宇宙混沌
Eyecatch

第1章:変化 [2/3]

「理玖臭い」
「えへへ」
 私は朝食の席で顔を顰める。とわは舌を出して誤魔化し、隣に座った。
 とにかく、機嫌は直ったらしい。とわと喧嘩になる度、金品や共寝で機嫌を取ろうとする理玖も理玖だが、実際それで許してしまうとわもとわだ。
「そう言うせつなも翡翠の匂いしねえ?」
 向かいのもろはがにやつく。しかしその表情はどこかぎこちない。とわの意識が自分に向かないように話を振ったようだ。
「ああ。昨夜寝るまでかるたをしていた」
「えー良いなー。私達も誘ってよ」
「お前は理玖と過ごしていただろう」
 とわは照れて顔を赤くする。いつまで経ってもお熱くて何より。
「声聞こえてた?」
「いや」
 今更聞こえたところでどうとも思わないが。実家では、両親が子作りしている所に通りかかって一人で気まずくなったりしたし、こういうのは夫婦なら当たり前と気にしないのが一番だ。
 とわは汁物を飲み干した後、ふと顔を上げて匂いを嗅ぐ。
「もろはは竹千代と一緒だったの?」
 もろはは顔を固めた。私が訊かないでやったことを、悪気も無く訊いてしまうのがこの姉だ。

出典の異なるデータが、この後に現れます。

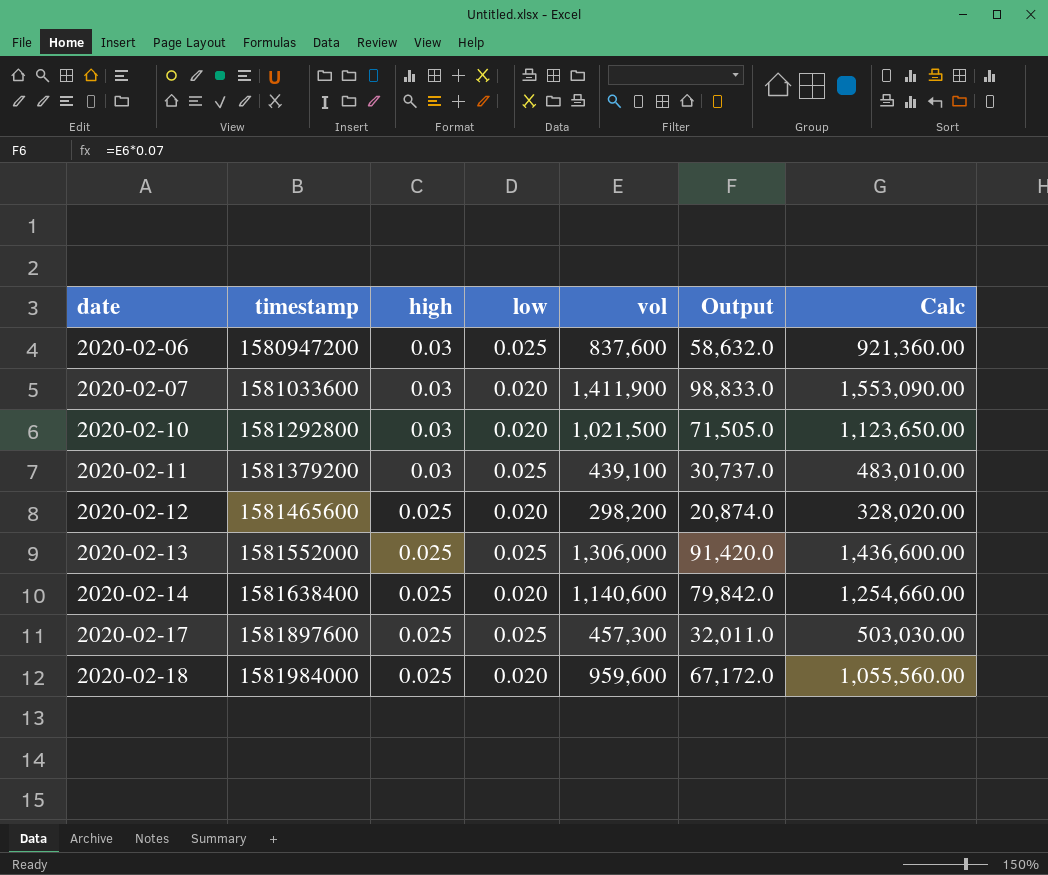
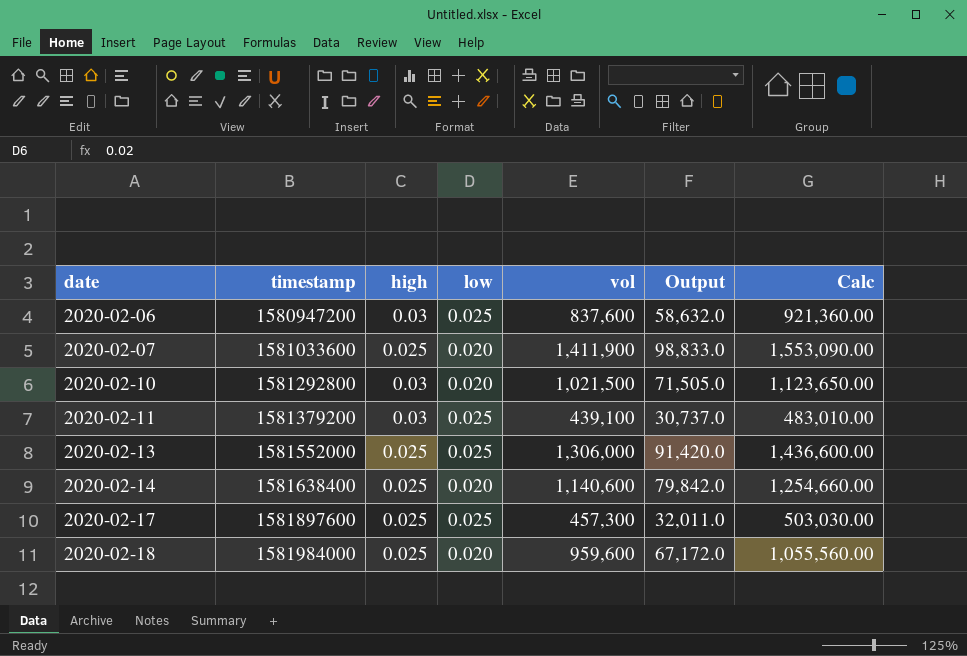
row 2020-02-12: 1581465600 | 0.025 | 0.020 | 298,200 | 20,874.0 | 328,020.00 -> none
2020-02-07 | high: 0.03 -> 0.025

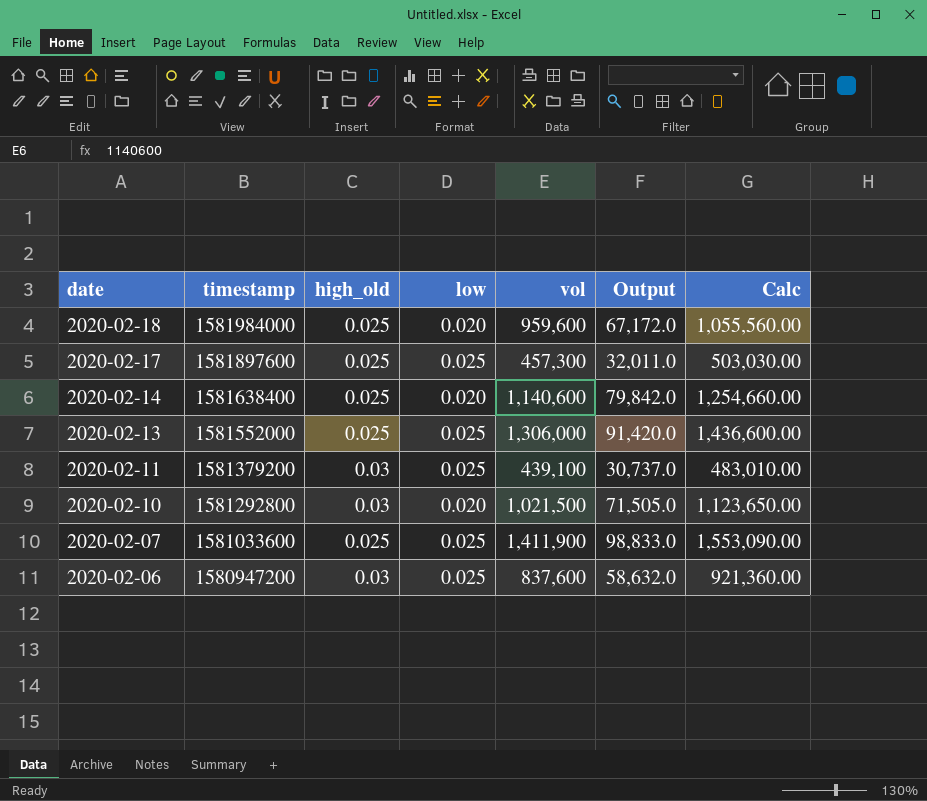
row order: date ascending -> date descending
column name: high -> high_old
2020-02-07 | low: 0.020 -> 0.025

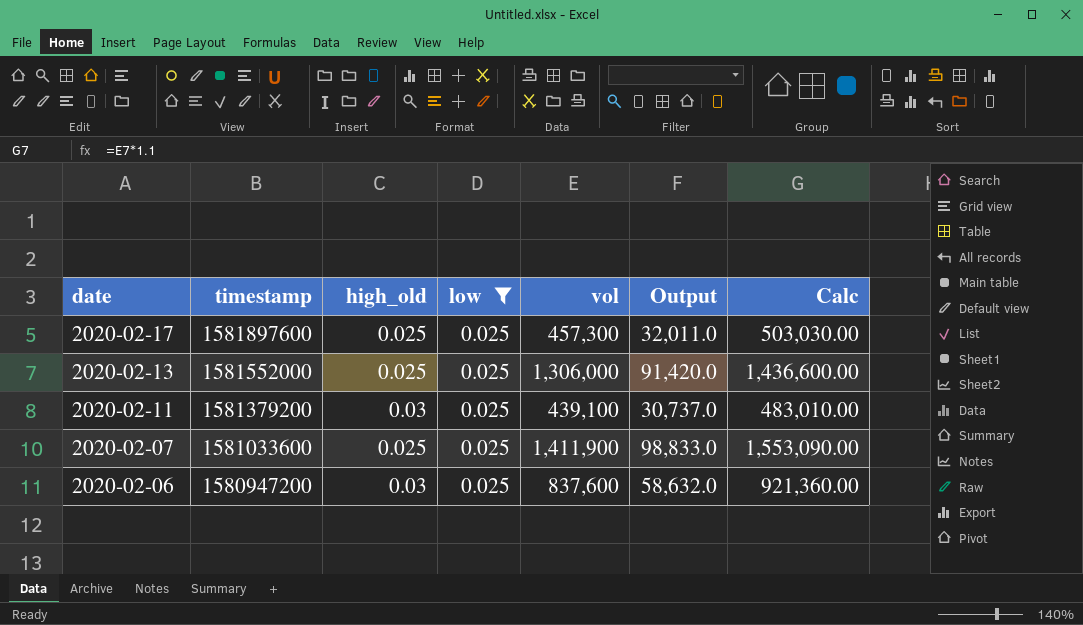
filter: none -> low = 0.025

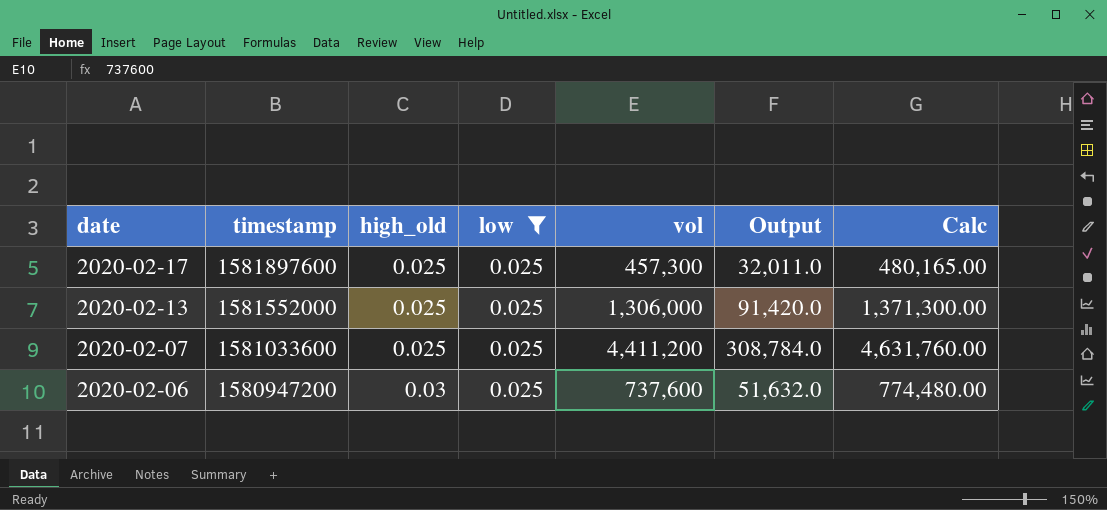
column Calc | formula: [vol] * 1.1 -> [vol] * 1.05
row 2020-02-11: 1581379200 | 0.03 | 0.025 | 439,100 | 30,737.0 | 483,010.00 -> none
2020-02-07 | vol: 1,411,900 -> 4,411,200
2020-02-07 | Output: 98,833.0 -> 308,784.0
2020-02-06 | vol: 837,600 -> 737,600
2020-02-06 | Output: 58,632.0 -> 51,632.0

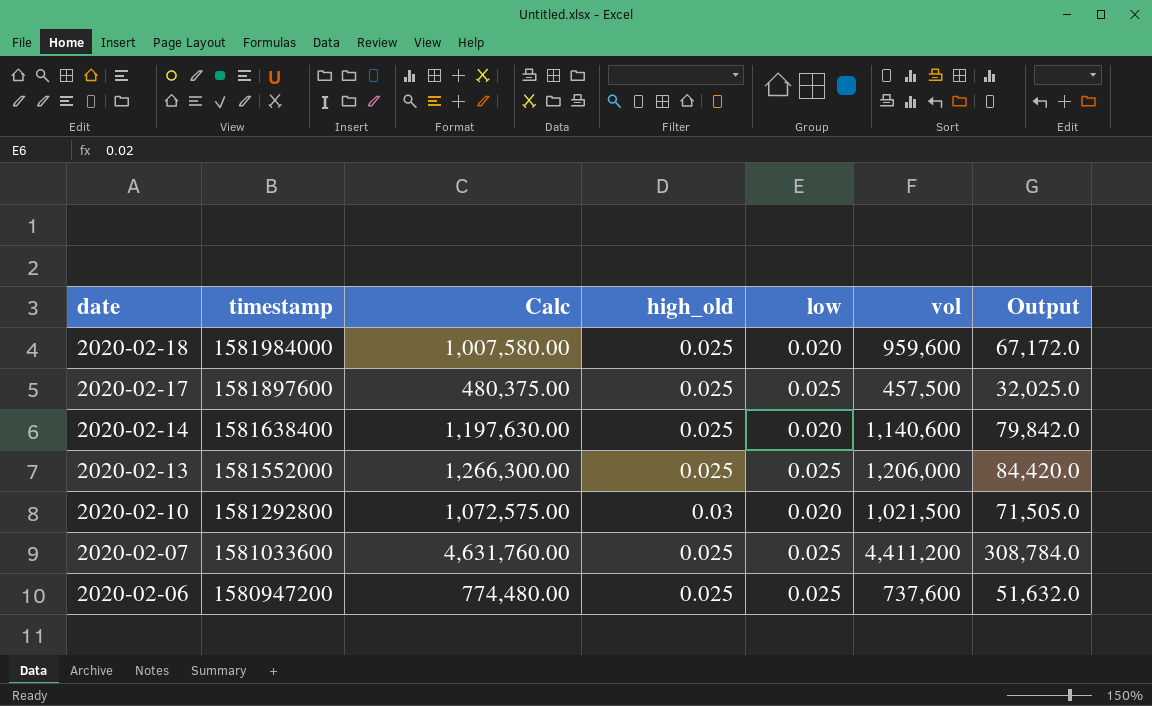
filter: low = 0.025 -> none
column Calc | position: 7 -> 3
2020-02-17 | Calc: 480,165.00 -> 480,375.00
2020-02-17 | vol: 457,300 -> 457,500
2020-02-17 | Output: 32,011.0 -> 32,025.0
2020-02-13 | Calc: 1,371,300.00 -> 1,266,300.00
2020-02-13 | vol: 1,306,000 -> 1,206,000
2020-02-13 | Output: 91,420.0 -> 84,420.0
2020-02-06 | high_old: 0.03 -> 0.025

「だ、だって朔の日はアタシ一人になって暇だからさ~。アタシ達は双六してたんだ」
「そっか」
 とわは然程興味が無かったのか、それ以上深くは訊かなかった。食事を終え、外に出る。身を切るような風に凍えた。
「急に寒くなったね」
「とわは無理せず船の中に居ろ」
「は~い」
 今日は移動日だ。妊婦の手を借りるほど忙しくはない。とわも最近は裁縫の仕事などにも慣れてきた。
「あのさっ」
 仕事中、もろはが声低くして訊いてくる。
せつなはどこまでいった?」
「何の話だ?」
「翡翠とだよ!」
「まだ何もしていないが」
「寝所に入れてるのに?」
「お前だって理玖や竹千代を入れているんだろう」
「旦那とは何もねえよ!」
「ほう」
 つい意地悪な声が出た。
「竹千代とは何かあったのか」
「!! 何も無い!」
 叫ぶと、もろはは仕事をほっぽり出して逃げる。やれやれと作業を進めつつ、私は新しい玩具を貰った子供の様に、内心はしゃいでいた。さて、とわに話すべきか話さないでおくべきか。